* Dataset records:
--
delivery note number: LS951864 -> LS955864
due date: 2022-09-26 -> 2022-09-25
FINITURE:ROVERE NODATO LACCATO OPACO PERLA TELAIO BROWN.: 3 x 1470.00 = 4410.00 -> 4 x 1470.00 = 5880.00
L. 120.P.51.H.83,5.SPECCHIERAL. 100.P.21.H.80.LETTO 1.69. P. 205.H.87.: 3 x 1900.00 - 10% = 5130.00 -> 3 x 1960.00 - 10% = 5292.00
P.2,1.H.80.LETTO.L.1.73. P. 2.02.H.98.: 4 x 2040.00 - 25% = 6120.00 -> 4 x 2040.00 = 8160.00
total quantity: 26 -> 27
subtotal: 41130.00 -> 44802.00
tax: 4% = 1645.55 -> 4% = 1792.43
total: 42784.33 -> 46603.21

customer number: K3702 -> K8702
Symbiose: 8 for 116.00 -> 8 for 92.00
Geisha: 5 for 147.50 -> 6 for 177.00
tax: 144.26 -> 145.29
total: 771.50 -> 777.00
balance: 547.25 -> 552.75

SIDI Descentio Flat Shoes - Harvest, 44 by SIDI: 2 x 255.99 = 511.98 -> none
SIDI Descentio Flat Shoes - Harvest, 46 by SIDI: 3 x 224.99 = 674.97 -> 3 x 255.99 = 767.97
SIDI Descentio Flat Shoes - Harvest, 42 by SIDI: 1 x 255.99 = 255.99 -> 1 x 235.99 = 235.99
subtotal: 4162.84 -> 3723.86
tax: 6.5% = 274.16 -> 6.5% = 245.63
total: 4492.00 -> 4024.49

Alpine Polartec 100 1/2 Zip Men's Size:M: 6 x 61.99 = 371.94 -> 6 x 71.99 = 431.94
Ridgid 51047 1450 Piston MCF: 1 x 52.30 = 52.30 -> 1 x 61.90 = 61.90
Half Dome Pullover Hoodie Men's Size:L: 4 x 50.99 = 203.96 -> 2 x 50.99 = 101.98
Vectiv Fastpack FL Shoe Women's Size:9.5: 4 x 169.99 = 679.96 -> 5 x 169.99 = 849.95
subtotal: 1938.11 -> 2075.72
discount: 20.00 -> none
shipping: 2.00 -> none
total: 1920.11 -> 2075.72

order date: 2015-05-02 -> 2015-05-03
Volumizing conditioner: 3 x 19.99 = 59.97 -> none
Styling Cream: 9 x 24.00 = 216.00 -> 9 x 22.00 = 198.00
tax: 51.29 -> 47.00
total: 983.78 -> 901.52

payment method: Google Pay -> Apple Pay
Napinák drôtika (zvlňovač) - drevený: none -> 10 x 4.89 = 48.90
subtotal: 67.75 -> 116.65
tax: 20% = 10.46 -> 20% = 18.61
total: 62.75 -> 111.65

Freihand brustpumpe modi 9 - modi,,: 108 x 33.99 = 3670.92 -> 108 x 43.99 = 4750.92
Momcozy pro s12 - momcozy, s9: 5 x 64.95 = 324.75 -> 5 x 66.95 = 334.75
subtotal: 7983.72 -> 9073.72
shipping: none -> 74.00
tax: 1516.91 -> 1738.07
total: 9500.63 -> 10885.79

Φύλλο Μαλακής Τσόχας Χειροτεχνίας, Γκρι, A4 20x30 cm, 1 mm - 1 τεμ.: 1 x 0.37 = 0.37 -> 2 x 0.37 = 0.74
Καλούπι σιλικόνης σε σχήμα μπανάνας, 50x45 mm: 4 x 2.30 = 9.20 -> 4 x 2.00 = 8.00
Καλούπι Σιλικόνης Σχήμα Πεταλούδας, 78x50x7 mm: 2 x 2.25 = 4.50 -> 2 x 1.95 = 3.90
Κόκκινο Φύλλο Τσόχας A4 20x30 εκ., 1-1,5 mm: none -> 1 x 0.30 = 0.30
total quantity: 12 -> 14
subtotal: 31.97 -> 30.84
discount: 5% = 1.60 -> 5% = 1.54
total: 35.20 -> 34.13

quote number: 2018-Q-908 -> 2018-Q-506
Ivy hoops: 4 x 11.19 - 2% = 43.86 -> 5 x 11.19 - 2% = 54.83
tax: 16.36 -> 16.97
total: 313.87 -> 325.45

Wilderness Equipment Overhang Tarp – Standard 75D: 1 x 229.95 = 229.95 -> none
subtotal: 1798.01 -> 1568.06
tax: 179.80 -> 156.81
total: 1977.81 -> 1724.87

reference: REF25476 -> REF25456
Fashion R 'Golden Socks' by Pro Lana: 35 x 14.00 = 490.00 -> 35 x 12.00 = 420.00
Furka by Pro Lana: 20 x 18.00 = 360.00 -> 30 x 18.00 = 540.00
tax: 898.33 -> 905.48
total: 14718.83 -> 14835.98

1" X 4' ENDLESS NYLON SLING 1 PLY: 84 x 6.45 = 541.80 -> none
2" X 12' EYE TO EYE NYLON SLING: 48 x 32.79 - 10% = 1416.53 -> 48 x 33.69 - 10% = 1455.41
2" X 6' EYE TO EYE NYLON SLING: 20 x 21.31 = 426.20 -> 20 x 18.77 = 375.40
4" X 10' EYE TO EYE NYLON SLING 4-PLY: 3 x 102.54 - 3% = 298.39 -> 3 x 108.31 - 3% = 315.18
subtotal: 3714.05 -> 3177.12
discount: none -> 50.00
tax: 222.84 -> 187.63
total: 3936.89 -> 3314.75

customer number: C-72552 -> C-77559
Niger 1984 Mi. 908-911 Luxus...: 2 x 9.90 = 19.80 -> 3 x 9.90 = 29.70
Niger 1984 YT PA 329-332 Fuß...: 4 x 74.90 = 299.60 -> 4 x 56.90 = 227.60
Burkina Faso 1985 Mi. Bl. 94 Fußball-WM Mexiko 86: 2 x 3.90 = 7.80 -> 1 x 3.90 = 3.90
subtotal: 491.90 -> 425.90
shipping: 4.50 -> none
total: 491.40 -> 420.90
--
* Assignment: Output only the lines from the top of the entries through the one holding "total: 9500.63 -> 10885.79", copied exactly.

* Solution to the exercise:
delivery note number: LS951864 -> LS955864
due date: 2022-09-26 -> 2022-09-25
FINITURE:ROVERE NODATO LACCATO OPACO PERLA TELAIO BROWN.: 3 x 1470.00 = 4410.00 -> 4 x 1470.00 = 5880.00
L. 120.P.51.H.83,5.SPECCHIERAL. 100.P.21.H.80.LETTO 1.69. P. 205.H.87.: 3 x 1900.00 - 10% = 5130.00 -> 3 x 1960.00 - 10% = 5292.00
P.2,1.H.80.LETTO.L.1.73. P. 2.02.H.98.: 4 x 2040.00 - 25% = 6120.00 -> 4 x 2040.00 = 8160.00
total quantity: 26 -> 27
subtotal: 41130.00 -> 44802.00
tax: 4% = 1645.55 -> 4% = 1792.43
total: 42784.33 -> 46603.21

customer number: K3702 -> K8702
Symbiose: 8 for 116.00 -> 8 for 92.00
Geisha: 5 for 147.50 -> 6 for 177.00
tax: 144.26 -> 145.29
total: 771.50 -> 777.00
balance: 547.25 -> 552.75

SIDI Descentio Flat Shoes - Harvest, 44 by SIDI: 2 x 255.99 = 511.98 -> none
SIDI Descentio Flat Shoes - Harvest, 46 by SIDI: 3 x 224.99 = 674.97 -> 3 x 255.99 = 767.97
SIDI Descentio Flat Shoes - Harvest, 42 by SIDI: 1 x 255.99 = 255.99 -> 1 x 235.99 = 235.99
subtotal: 4162.84 -> 3723.86
tax: 6.5% = 274.16 -> 6.5% = 245.63
total: 4492.00 -> 4024.49

Alpine Polartec 100 1/2 Zip Men's Size:M: 6 x 61.99 = 371.94 -> 6 x 71.99 = 431.94
Ridgid 51047 1450 Piston MCF: 1 x 52.30 = 52.30 -> 1 x 61.90 = 61.90
Half Dome Pullover Hoodie Men's Size:L: 4 x 50.99 = 203.96 -> 2 x 50.99 = 101.98
Vectiv Fastpack FL Shoe Women's Size:9.5: 4 x 169.99 = 679.96 -> 5 x 169.99 = 849.95
subtotal: 1938.11 -> 2075.72
discount: 20.00 -> none
shipping: 2.00 -> none
total: 1920.11 -> 2075.72

order date: 2015-05-02 -> 2015-05-03
Volumizing conditioner: 3 x 19.99 = 59.97 -> none
Styling Cream: 9 x 24.00 = 216.00 -> 9 x 22.00 = 198.00
tax: 51.29 -> 47.00
total: 983.78 -> 901.52

payment method: Google Pay -> Apple Pay
Napinák drôtika (zvlňovač) - drevený: none -> 10 x 4.89 = 48.90
subtotal: 67.75 -> 116.65
tax: 20% = 10.46 -> 20% = 18.61
total: 62.75 -> 111.65

Freihand brustpumpe modi 9 - modi,,: 108 x 33.99 = 3670.92 -> 108 x 43.99 = 4750.92
Momcozy pro s12 - momcozy, s9: 5 x 64.95 = 324.75 -> 5 x 66.95 = 334.75
subtotal: 7983.72 -> 9073.72
shipping: none -> 74.00
tax: 1516.91 -> 1738.07
total: 9500.63 -> 10885.79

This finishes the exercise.